In the fifteen minutes allotted me, I was ready. Suitable arrangements had already been made for the removal of my poor Ada’s body to the house that held her lover. For the pathos of the situation had touched all hearts, and her wish to be laid in the same grave with him met with no opposition. I could therefore leave with a clear conscience; Mrs. Gannon promising to do all that was necessary, even if she were obliged to take a later train than she had expected to.

Dr. Farnham was in the parlor waiting for me, and uttered a grunt of satisfaction as he saw me enter, fully equipped.

“Come; this is business,” he said, and led the way at once to his carriage.

We did not speak for the first block. He seemed meditating, and I was summoning up courage for the ordeal before me. For, now that we were started, I began to feel a certain inward trembling not to be entirely accounted for by the fact that I was going into a strange house to nurse a woman of whom report did not speak any too kindly. Nor did the lateness of the hour, and the desolate aspect of the unlighted streets, tend greatly to reassure me.

Indeed, something of the weird and uncanny seemed to mingle with the whole situation, and I found myself dreading our approach to the house, which from its old-time air and secluded position had always worn for me an aspect of gloomy reserve, that made it even in the daylight, a spot of somewhat fearful interest.

Dr. Farnham, who may have suspected my agitation, though he gave no token of doing so, suddenly spoke up.

“It is only right to tell you,” he said, “that I should never have accepted the service of an inexperienced girl like you, if any thing was necessary but watchfulness and discretion. Mrs. Pollard lies unconscious, and all you will have to do is to sit at her side and wait for the first dawning of returning reason. It may come at any moment, and it may never come at all. She is a very sick woman.”

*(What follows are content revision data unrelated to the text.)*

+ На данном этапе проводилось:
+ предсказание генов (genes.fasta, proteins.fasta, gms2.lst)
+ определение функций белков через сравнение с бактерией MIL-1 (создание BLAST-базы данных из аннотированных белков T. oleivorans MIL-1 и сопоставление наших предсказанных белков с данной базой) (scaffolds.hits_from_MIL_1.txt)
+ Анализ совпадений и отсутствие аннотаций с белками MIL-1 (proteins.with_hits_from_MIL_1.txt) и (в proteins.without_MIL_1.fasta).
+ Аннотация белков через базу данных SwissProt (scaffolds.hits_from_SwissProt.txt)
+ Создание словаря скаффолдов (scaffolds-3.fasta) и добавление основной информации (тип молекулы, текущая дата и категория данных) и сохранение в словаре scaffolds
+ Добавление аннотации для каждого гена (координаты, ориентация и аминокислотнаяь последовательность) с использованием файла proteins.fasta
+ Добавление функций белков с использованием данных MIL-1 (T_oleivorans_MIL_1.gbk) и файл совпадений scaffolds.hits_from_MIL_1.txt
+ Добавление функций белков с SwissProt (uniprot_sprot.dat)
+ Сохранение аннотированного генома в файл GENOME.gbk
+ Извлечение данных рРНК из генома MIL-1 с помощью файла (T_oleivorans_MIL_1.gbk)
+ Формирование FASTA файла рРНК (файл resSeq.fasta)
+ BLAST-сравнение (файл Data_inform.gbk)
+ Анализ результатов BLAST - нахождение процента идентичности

“I understand,” I murmured, plucking up heart at what did not seem so very difficult a task.

“Her sons will be within call; so will I. By daybreak we hope to have her daughter from Newport with her. You do not know Mrs. Harrington?”

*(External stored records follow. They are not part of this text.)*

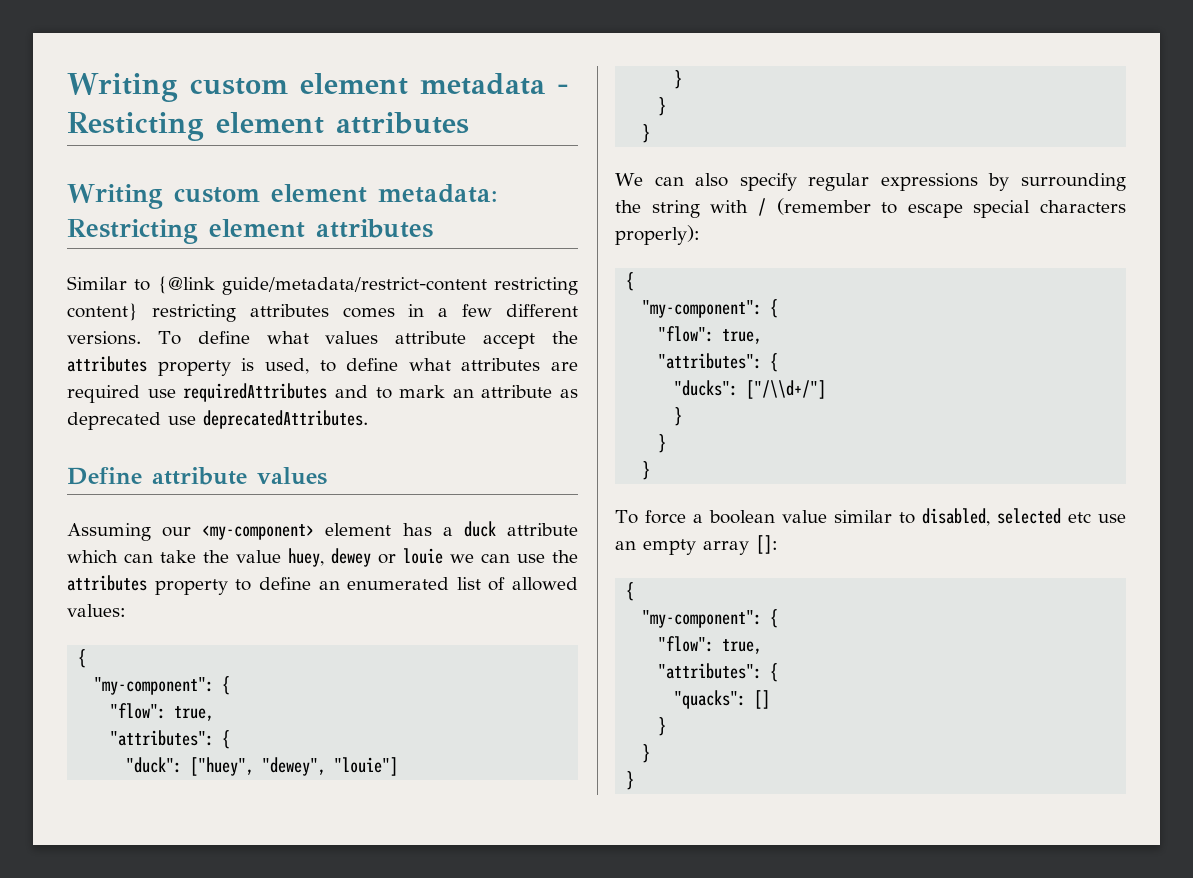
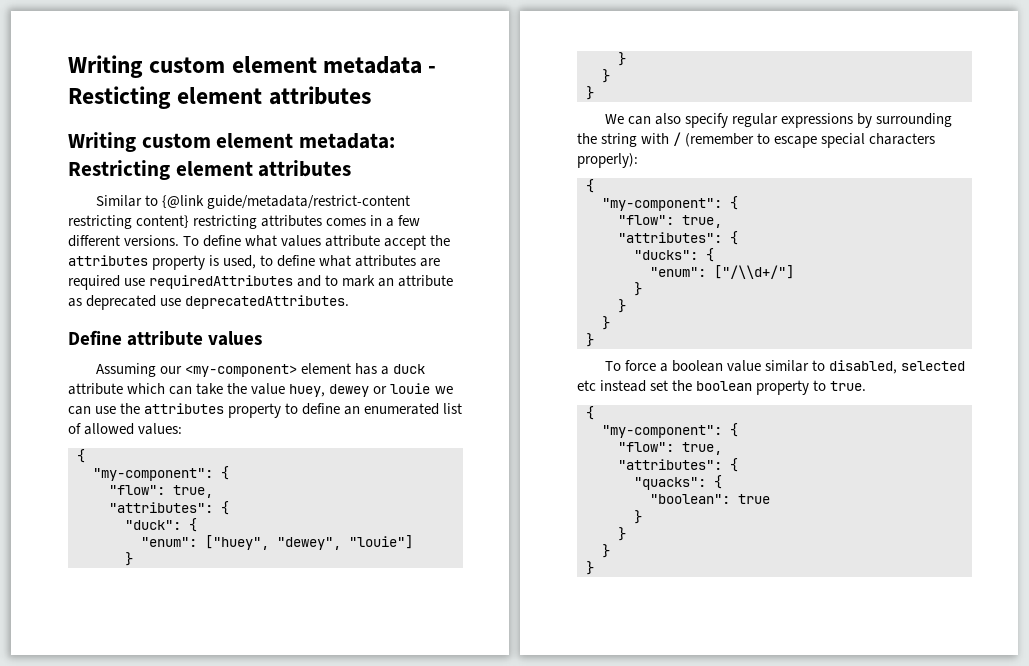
- "duck": ["huey", "dewey", "louie"]
+ "duck": {
+ "enum": ["huey", "dewey", "louie"]
+ }
- "ducks": ["/\\d+/"]
+ "ducks": {
+ "enum": ["/\\d+/"]
+ }
- To force a boolean value similar to disabled, selected etc use an empty array []:
+ To force a boolean value similar to disabled, selected etc instead set the boolean property to true.
- "quacks": []
+ "quacks": {
+ "boolean": true
+ }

I shook my head. Who was I, that I should know these grand folks? And yet––But I promised I would say nothing about days now so completely obliterated.

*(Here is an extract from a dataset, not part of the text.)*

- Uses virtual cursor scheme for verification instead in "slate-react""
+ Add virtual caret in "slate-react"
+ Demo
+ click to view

“She will not be much of an assistance,” he muttered. “But it is right she should come–quite right.”

I remembered that I had heard that Mrs. Pollard’s daughter was a beauty, and that she had made a fine match; which, said of Mrs. Pollard’s daughter, must have meant a great deal. I, however, said nothing, only listened in a vague hope of hearing more, for my curiosity was aroused in a strange way about these people, and nothing which the good doctor could have said about them would have come amiss at this time.

But our drive had been too rapid, and we were too near the house for him to think of any thing but turning into the gateway with the necessary caution. For the night was unusually dark, and it was difficult to tell just where the gate-posts were. We, however, entered without accident, and in another moment a gleam of light greeted us from the distant porch.

“They are expecting us,” he said, and touched up his horse. We flew up the gravelled road, and before I could still the sudden heart-beat that attacked me at sight of the grim row of cedars which surrounded the house, we were hurrying up between the two huge lions rampant that flanked the steps, to where a servant stood holding open the door. A sense of gloom and chill at once overwhelmed me. From the interior, which I faintly saw stretching before me, there breathed even in that first moment of hurried entrance a cold and haughty grandeur that, however rich and awe-inspiring, was any thing but attractive to a nature like mine.

Drawing back, I let Dr. Farnham take the lead, which he did in his own brusque way. And then I saw what the dim light had not revealed before, a young man’s form standing by the newel-post of the wide staircase that rose at our left. He at once came forward, and as the light from the lamp above us fell fully upon him, I saw his face, and started.